Collected data:
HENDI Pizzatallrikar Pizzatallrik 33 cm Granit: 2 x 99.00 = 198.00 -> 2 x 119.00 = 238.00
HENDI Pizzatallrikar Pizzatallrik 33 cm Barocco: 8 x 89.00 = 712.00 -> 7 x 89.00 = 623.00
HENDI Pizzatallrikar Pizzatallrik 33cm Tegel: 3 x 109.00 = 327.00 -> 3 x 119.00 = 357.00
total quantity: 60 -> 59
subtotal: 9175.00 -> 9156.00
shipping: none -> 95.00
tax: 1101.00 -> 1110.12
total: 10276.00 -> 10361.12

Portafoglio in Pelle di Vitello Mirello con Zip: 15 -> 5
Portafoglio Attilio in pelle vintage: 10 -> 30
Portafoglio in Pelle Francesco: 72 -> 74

---

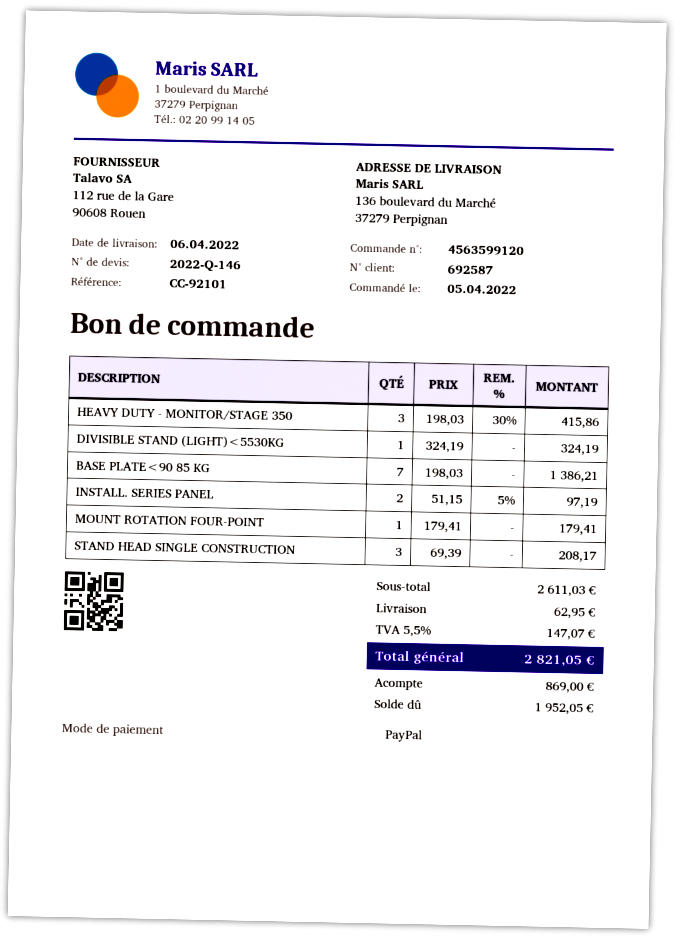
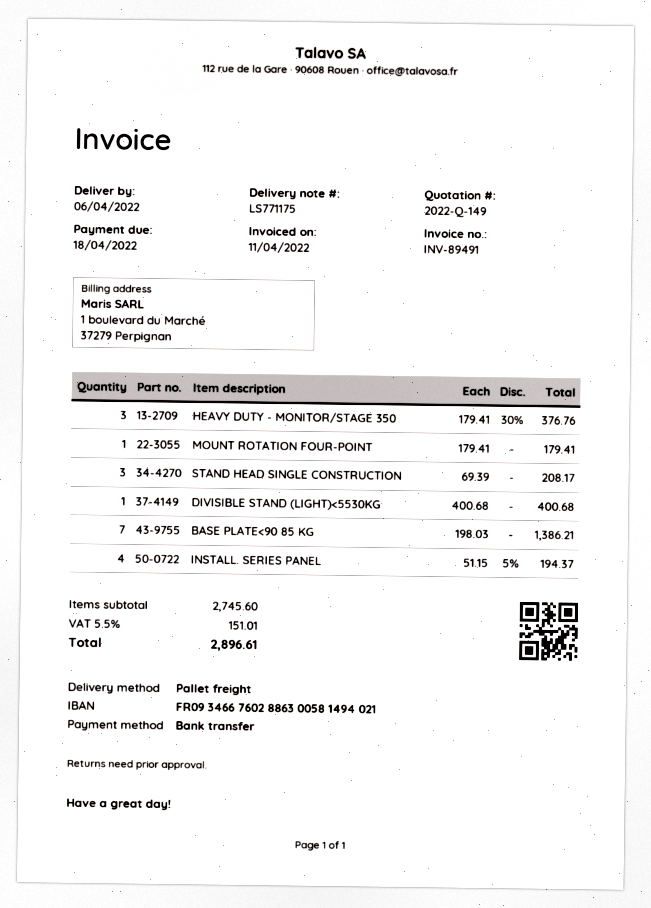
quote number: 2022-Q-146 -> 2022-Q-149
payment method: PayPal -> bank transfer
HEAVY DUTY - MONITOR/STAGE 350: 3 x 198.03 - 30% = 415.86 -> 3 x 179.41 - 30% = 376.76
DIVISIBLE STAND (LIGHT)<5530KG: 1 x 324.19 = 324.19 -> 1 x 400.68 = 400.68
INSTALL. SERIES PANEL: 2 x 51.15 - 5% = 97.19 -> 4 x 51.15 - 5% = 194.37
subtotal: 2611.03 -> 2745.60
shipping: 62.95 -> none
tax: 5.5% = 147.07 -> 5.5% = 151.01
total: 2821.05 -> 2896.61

§ **Activity**:
From the entries above, write out only the lines starting at the line that holds "subtotal: 9175.00 -> 9156.00" and ending at the line that holds "Portafoglio in Pelle Francesco: 72 -> 74", keeping both and matching them exactly.

§ **Reply**:
subtotal: 9175.00 -> 9156.00
shipping: none -> 95.00
tax: 1101.00 -> 1110.12
total: 10276.00 -> 10361.12

Portafoglio in Pelle di Vitello Mirello con Zip: 15 -> 5
Portafoglio Attilio in pelle vintage: 10 -> 30
Portafoglio in Pelle Francesco: 72 -> 74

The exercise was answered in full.